=== DATA FOR ANALYSIS ===

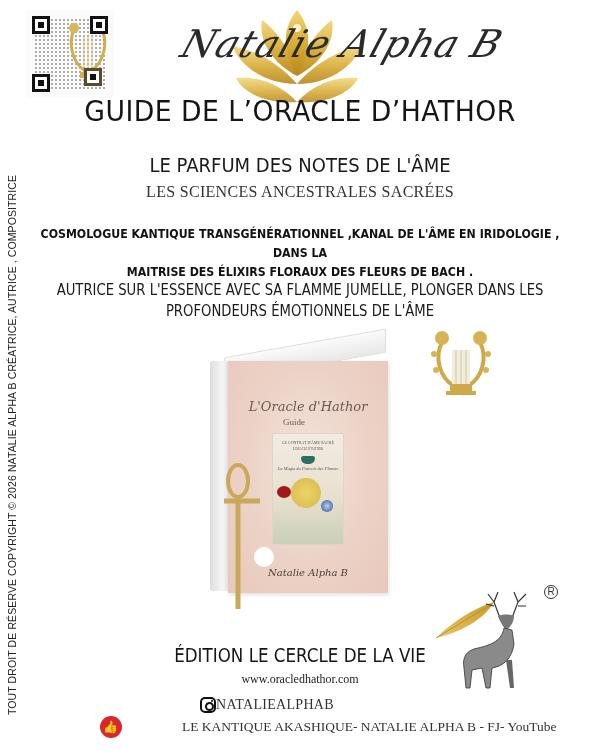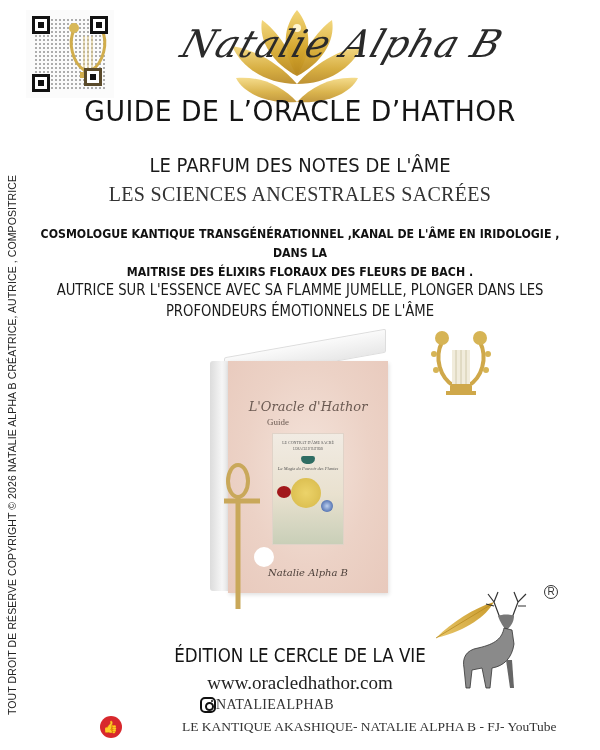--- a/index.html
+++ b/index.html
@@ -33,21 +33,21 @@
     .title-main {
       left: 0; top: 94px; width: 600px; font-family: "DejaVu Sans", sans-serif;
       font-size: 29px; letter-spacing: 0.5px; color: #151515; font-weight: normal;
       transform: scaleX(0.92); transform-origin: center;
     }
     .subtitle-1 {
       left: 0; top: 153px; width: 600px; font-family: "DejaVu Sans", sans-serif; font-size: 20px; color: #1a1a1a;
       transform: scaleX(0.9);
     }
     .subtitle-2 {
-      left: 0; top: 183px; width: 600px; font-family: "Liberation Serif", serif; font-size: 20px; color: #333;
+      left: 0; top: 183px; width: 600px; font-family: "Liberation Serif", serif; font-size: 16px; color: #333;
       letter-spacing: 0.3px; box-sizing: border-box;
     }
     .bold-para {
       left: 0; top: 224px; width: 600px; font-family: "DejaVu Sans", sans-serif; font-weight: bold;
       font-size: 12.5px; line-height: 19px; color: #111; transform: scaleX(0.88);
     }
     .desc-para {
       left: 0; top: 280px; width: 600px; font-family: "DejaVu Sans", sans-serif; font-size: 15px;
       line-height: 21px; color: #1a1a1a; transform: scaleX(0.88);
     }
@@ -71,22 +71,22 @@
     .book-cover {
       position: absolute; left: 18px; top: 26px; width: 160px; height: 232px;
       background: radial-gradient(ellipse at 50% 45%, #f4e3da 0%, #ecd2c6 55%, #e8c9bc 100%);
       box-shadow: 1px 2px 4px rgba(0,0,0,0.12);
     }
     .cover-title {
       position: absolute; left: 0; top: 38px; width: 160px; text-align: center;
       font-family: "DejaVu Serif", serif; font-style: italic; font-size: 13px; color: #6b5a52;
     }
     .cover-guide {
-      position: absolute; left: 0; top: 56px; width: 132px; text-align: left;
-      font-family: "Liberation Serif", serif; font-size: 9px; color: #6b5a52; margin-left: 39px;
+      position: absolute; left: 0; top: 56px; width: 132px; text-align: center;
+      font-family: "Liberation Serif", serif; font-size: 9px; color: #6b5a52;
     }
     .cover-card {
       position: absolute; left: 44px; top: 72px; width: 70px; height: 110px;
       background: linear-gradient(180deg, #f1ebe3 0%, #e9e1cf 55%, #c9cfb8 100%);
       border: 1px solid #e0d3c8;
     }
     .card-text { position: absolute; left: 0; width: 70px; text-align: center; font-family: "Liberation Serif", serif; color: #555; }
     .card-gem { position: absolute; left: 28px; top: 22px; width: 14px; height: 8px; background: #2f6d63; border-radius: 3px 3px 7px 7px; }
     .rose-red { position: absolute; left: 4px; top: 52px; width: 14px; height: 12px; background: #a2181b; border-radius: 50%; }
     .rose-yellow { position: absolute; left: 18px; top: 44px; width: 30px; height: 30px; background: radial-gradient(circle, #ecd36a, #d6b848); border-radius: 50%; }
@@ -102,21 +102,21 @@
 
     .feather { left: 434px; top: 600px; width: 62px; height: 40px; }
     .stag { left: 452px; top: 588px; width: 108px; height: 104px; }
     .registered { left: 544px; top: 585px; font-size: 10px; color: #333; border: 1px solid #333; border-radius: 50%; width: 12px; height: 12px; line-height: 12px; text-align: center; font-family: "Liberation Sans", sans-serif; }
 
     .edition {
       left: 0; top: 644px; width: 600px; font-family: "DejaVu Sans", sans-serif; font-size: 19px; color: #151515;
       transform: scaleX(0.88);
     }
     .website {
-      left: 0; top: 672px; width: 600px; font-family: "Liberation Serif", serif; font-size: 19px; color: #222;
+      left: 0; top: 672px; width: 600px; font-family: "Liberation Serif", serif; font-size: 12px; color: #222;
     }
     .insta-row { left: 200px; top: 694px; height: 22px; display: flex; align-items: center; }
     .insta-icon { width: 16px; height: 16px; border: 2.5px solid #111; border-radius: 5px; position: relative; box-sizing: border-box; }
     .insta-icon::before { content: ""; position: absolute; left: 3px; top: 3px; width: 5px; height: 5px; border: 2px solid #111; border-radius: 50%; }
     .insta-icon::after { content: ""; position: absolute; right: 1px; top: 1px; width: 2px; height: 2px; background: #111; border-radius: 50%; }
     .insta-label { font-family: "Liberation Serif", serif; font-size: 14px; color: #333; letter-spacing: 0.3px; }
     .yt-row { left: 100px; top: 716px; height: 22px; display: flex; align-items: center; gap: 12px; }
     .like-icon { width: 22px; height: 22px; border-radius: 50%; background: #d8282d; color: #fff; font-size: 12px; text-align: center; line-height: 22px; }
     .yt-label { font-family: "Liberation Serif", serif; font-size: 13.5px; color: #333; margin-left: 48px; }
   </style>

===

> _EXERCISE DESCRIPTION_
Copy the lines above exactly, beginning at the line that has "font-size: 29px; letter-spacing: 0.5px;" and stopping after the line that has "position: absolute; left: 44px;", and omit the rest.

> _SOLUTION FOR THIS EXERCISE_
       font-size: 29px; letter-spacing: 0.5px; color: #151515; font-weight: normal;
       transform: scaleX(0.92); transform-origin: center;
     }
     .subtitle-1 {
       left: 0; top: 153px; width: 600px; font-family: "DejaVu Sans", sans-serif; font-size: 20px; color: #1a1a1a;
       transform: scaleX(0.9);
     }
     .subtitle-2 {
-      left: 0; top: 183px; width: 600px; font-family: "Liberation Serif", serif; font-size: 20px; color: #333;
+      left: 0; top: 183px; width: 600px; font-family: "Liberation Serif", serif; font-size: 16px; color: #333;
       letter-spacing: 0.3px; box-sizing: border-box;
     }
     .bold-para {
       left: 0; top: 224px; width: 600px; font-family: "DejaVu Sans", sans-serif; font-weight: bold;
       font-size: 12.5px; line-height: 19px; color: #111; transform: scaleX(0.88);
     }
     .desc-para {
       left: 0; top: 280px; width: 600px; font-family: "DejaVu Sans", sans-serif; font-size: 15px;
       line-height: 21px; color: #1a1a1a; transform: scaleX(0.88);
     }
@@ -71,22 +71,22 @@
     .book-cover {
       position: absolute; left: 18px; top: 26px; width: 160px; height: 232px;
       background: radial-gradient(ellipse at 50% 45%, #f4e3da 0%, #ecd2c6 55%, #e8c9bc 100%);
       box-shadow: 1px 2px 4px rgba(0,0,0,0.12);
     }
     .cover-title {
       position: absolute; left: 0; top: 38px; width: 160px; text-align: center;
       font-family: "DejaVu Serif", serif; font-style: italic; font-size: 13px; color: #6b5a52;
     }
     .cover-guide {
-      position: absolute; left: 0; top: 56px; width: 132px; text-align: left;
-      font-family: "Liberation Serif", serif; font-size: 9px; color: #6b5a52; margin-left: 39px;
+      position: absolute; left: 0; top: 56px; width: 132px; text-align: center;
+      font-family: "Liberation Serif", serif; font-size: 9px; color: #6b5a52;
     }
     .cover-card {
       position: absolute; left: 44px; top: 72px; width: 70px; height: 110px;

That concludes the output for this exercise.